JACKSONVILLE, N.C. — A weakened but still dangerous Hurricane Dorian bombarded North Carolina with pounding winds and drenching rain on Friday, causing severe storm surges and flooding in the Outer Banks.
After devastating the Bahamas and strafing parts of the southeastern United States this week, Dorian made landfall Friday morning in North Carolina when its eye scraped across Cape Hatteras. The storm knocked out power, blocked roads and transformed streets into rivers.
By the early afternoon, the storm’s core was 90 miles northeast of Cape Hatteras and had left the Outer Banks. The National Hurricane Center said Dorian’s center will keep moving away from the state’s coast on Friday, but forecasters warned that the situation would remain perilous.
“Life-threatening storm surge and dangerous winds will continue along portions of the North Carolina coast, portions of southeast Virginia and the southern Chesapeake Bay for the next several hours,” the National Hurricane Center said late Friday morning.
Storm surge flooding also began in Norfolk on Friday afternoon, and forecasters warned that water could continue to rise as high tide neared.
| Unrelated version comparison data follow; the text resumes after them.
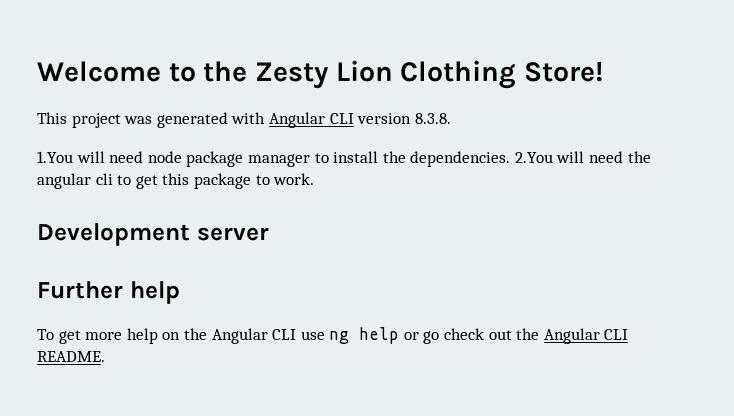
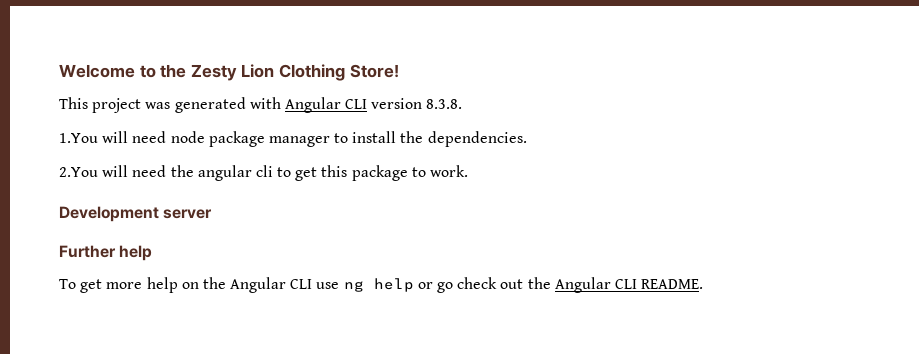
- 1.You will need node package manager to install the dependencies. 2.You will need the angular cli to get this package to work.
+ 1.You will need node package manager to install the dependencies.
+ 2.You will need the angular cli to get this package to work.

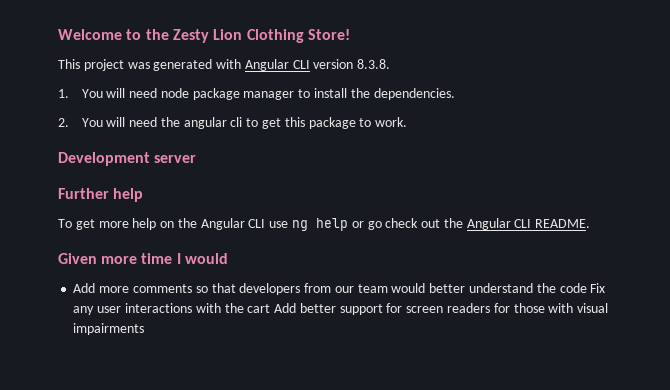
- 1.You will need node package manager to install the dependencies.
+ 1. You will need node package manager to install the dependencies.
- 2.You will need the angular cli to get this package to work.
+ 2. You will need the angular cli to get this package to work.
+ Given more time I would
+ Add more comments so that developers from our team would better understand the code Fix any user interactions with the cart Add better support for screen readers for those with visual impairments

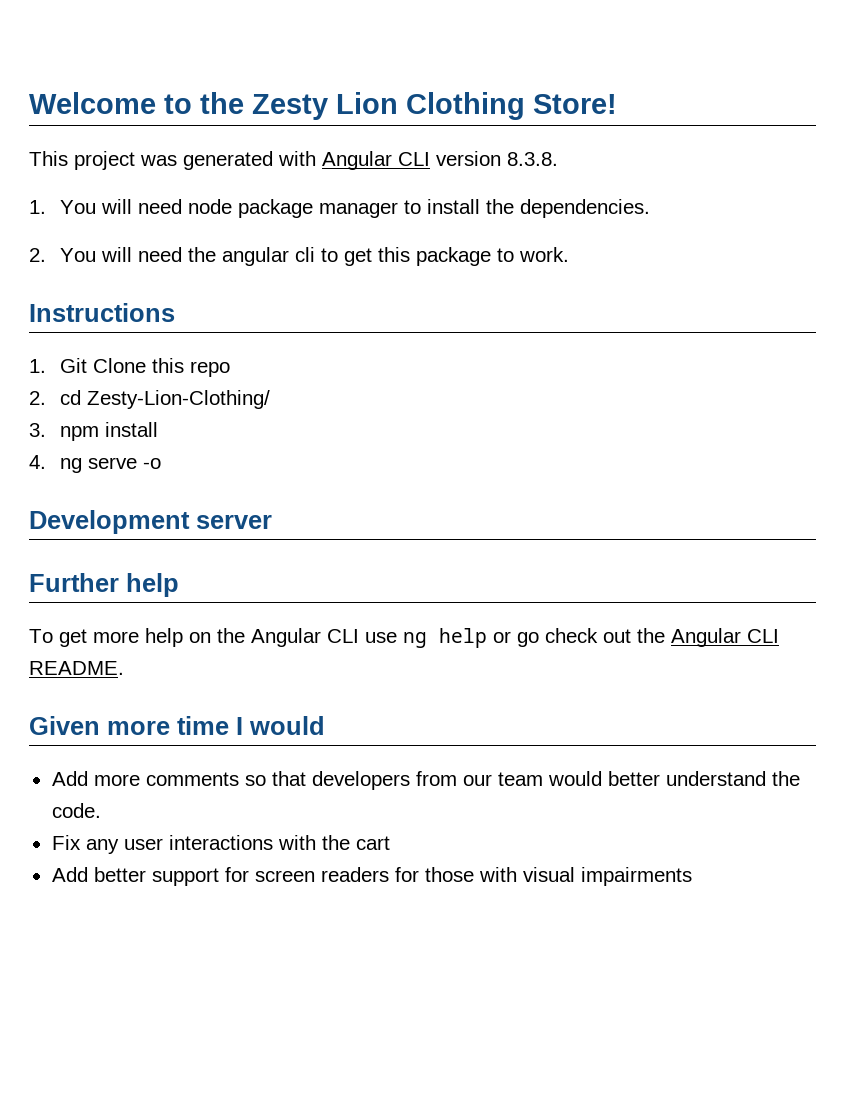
+ Instructions
+ 1. Git Clone this repo
+ 2. cd Zesty-Lion-Clothing/
+ 3. npm install
+ 4. ng serve -o
- Add more comments so that developers from our team would better understand the code Fix any user interactions with the cart Add better support for screen readers for those with visual impairments
+ Add more comments so that developers from our team would better understand the code.
+ Fix any user interactions with the cart
+ Add better support for screen readers for those with visual impairments

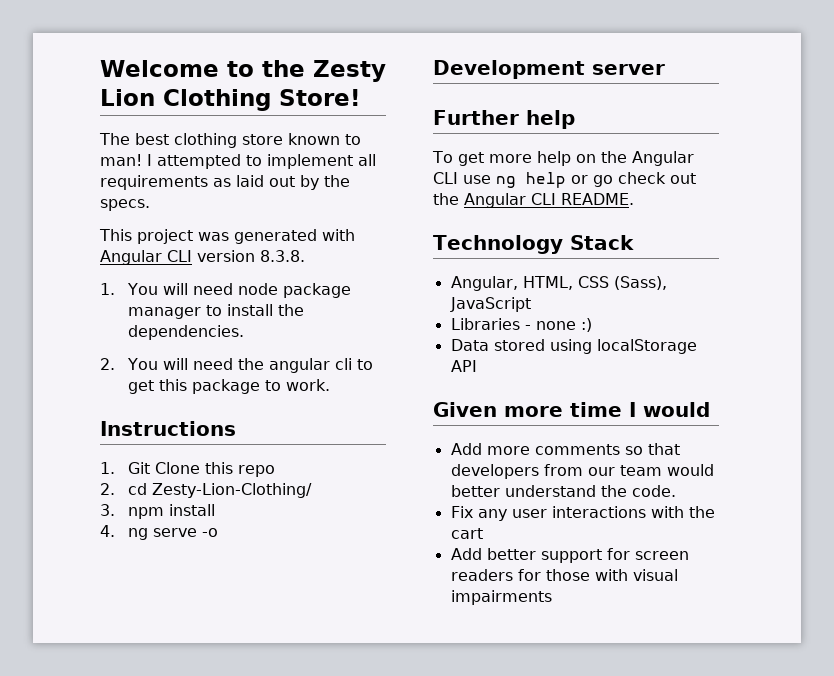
+ The best clothing store known to man! I attempted to implement all requirements as laid out by the specs.
+ Technology Stack
+ Angular, HTML, CSS (Sass), JavaScript
+ Libraries - none :)
+ Data stored using localStorage API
[Dorian slams into the Outer Banks with wind, storm surge flooding]
Videos from the Outer Banks area showed water that stretched up trees and swamped roadways. The storm drove a seven-foot surge into the Outer Banks, south of Nags Head. A gauge on idyllic Hatteras Island recorded inundation that topped five feet, more than enough to be considered major flooding.
Dorian delivered a marathon assault on the Bahamas before slowly rumbling north, tracking a path that ran essentially parallel to the United States coastline while keeping its eye just offshore. Even with that, the storm rattled eastern parts of Florida, Georgia and South Carolina on its way north before crossing over the Tar Heel State.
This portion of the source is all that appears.